> What you need to do:
Please restate the data that follows word for word, with the pictures left out.

Itemized modification records
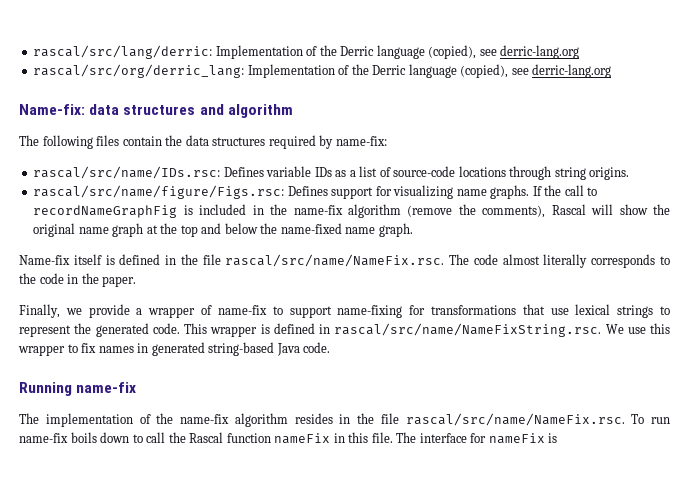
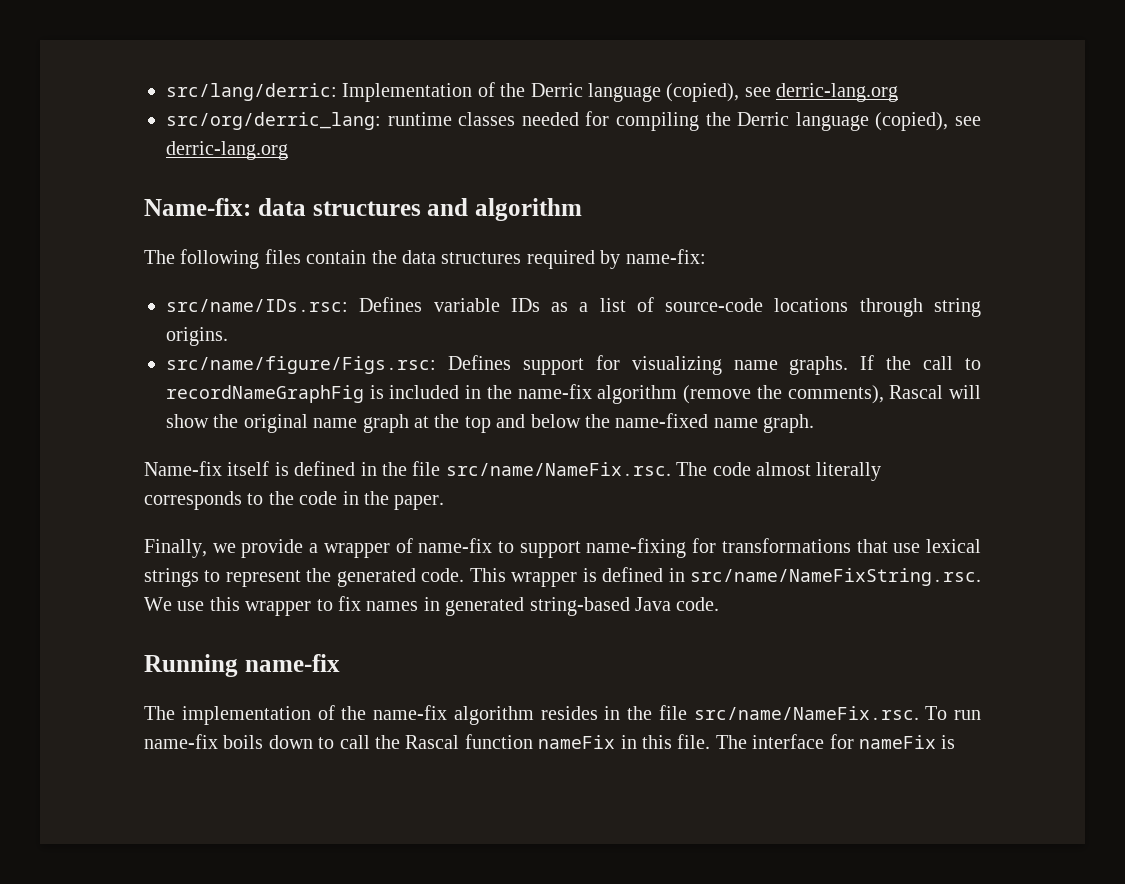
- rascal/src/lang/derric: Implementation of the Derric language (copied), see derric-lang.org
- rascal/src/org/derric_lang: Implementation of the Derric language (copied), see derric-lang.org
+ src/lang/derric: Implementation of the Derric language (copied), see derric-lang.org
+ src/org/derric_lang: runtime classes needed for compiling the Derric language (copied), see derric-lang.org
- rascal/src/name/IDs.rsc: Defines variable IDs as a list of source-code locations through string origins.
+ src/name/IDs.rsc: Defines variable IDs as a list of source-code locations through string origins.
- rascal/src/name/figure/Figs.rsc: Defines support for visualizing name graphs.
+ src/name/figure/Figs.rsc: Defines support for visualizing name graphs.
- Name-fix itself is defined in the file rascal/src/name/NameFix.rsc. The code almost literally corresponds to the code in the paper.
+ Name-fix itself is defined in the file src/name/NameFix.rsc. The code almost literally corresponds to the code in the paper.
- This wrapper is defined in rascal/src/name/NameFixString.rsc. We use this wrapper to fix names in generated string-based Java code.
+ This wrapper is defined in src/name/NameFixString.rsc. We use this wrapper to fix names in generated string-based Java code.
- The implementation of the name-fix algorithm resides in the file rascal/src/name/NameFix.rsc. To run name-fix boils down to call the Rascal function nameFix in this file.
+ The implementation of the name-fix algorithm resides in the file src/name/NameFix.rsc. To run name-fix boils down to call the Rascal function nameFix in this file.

> Result of the task:
- rascal/src/lang/derric: Implementation of the Derric language (copied), see derric-lang.org
- rascal/src/org/derric_lang: Implementation of the Derric language (copied), see derric-lang.org
+ src/lang/derric: Implementation of the Derric language (copied), see derric-lang.org
+ src/org/derric_lang: runtime classes needed for compiling the Derric language (copied), see derric-lang.org
- rascal/src/name/IDs.rsc: Defines variable IDs as a list of source-code locations through string origins.
+ src/name/IDs.rsc: Defines variable IDs as a list of source-code locations through string origins.
- rascal/src/name/figure/Figs.rsc: Defines support for visualizing name graphs.
+ src/name/figure/Figs.rsc: Defines support for visualizing name graphs.
- Name-fix itself is defined in the file rascal/src/name/NameFix.rsc. The code almost literally corresponds to the code in the paper.
+ Name-fix itself is defined in the file src/name/NameFix.rsc. The code almost literally corresponds to the code in the paper.
- This wrapper is defined in rascal/src/name/NameFixString.rsc. We use this wrapper to fix names in generated string-based Java code.
+ This wrapper is defined in src/name/NameFixString.rsc. We use this wrapper to fix names in generated string-based Java code.
- The implementation of the name-fix algorithm resides in the file rascal/src/name/NameFix.rsc. To run name-fix boils down to call the Rascal function nameFix in this file.
+ The implementation of the name-fix algorithm resides in the file src/name/NameFix.rsc. To run name-fix boils down to call the Rascal function nameFix in this file.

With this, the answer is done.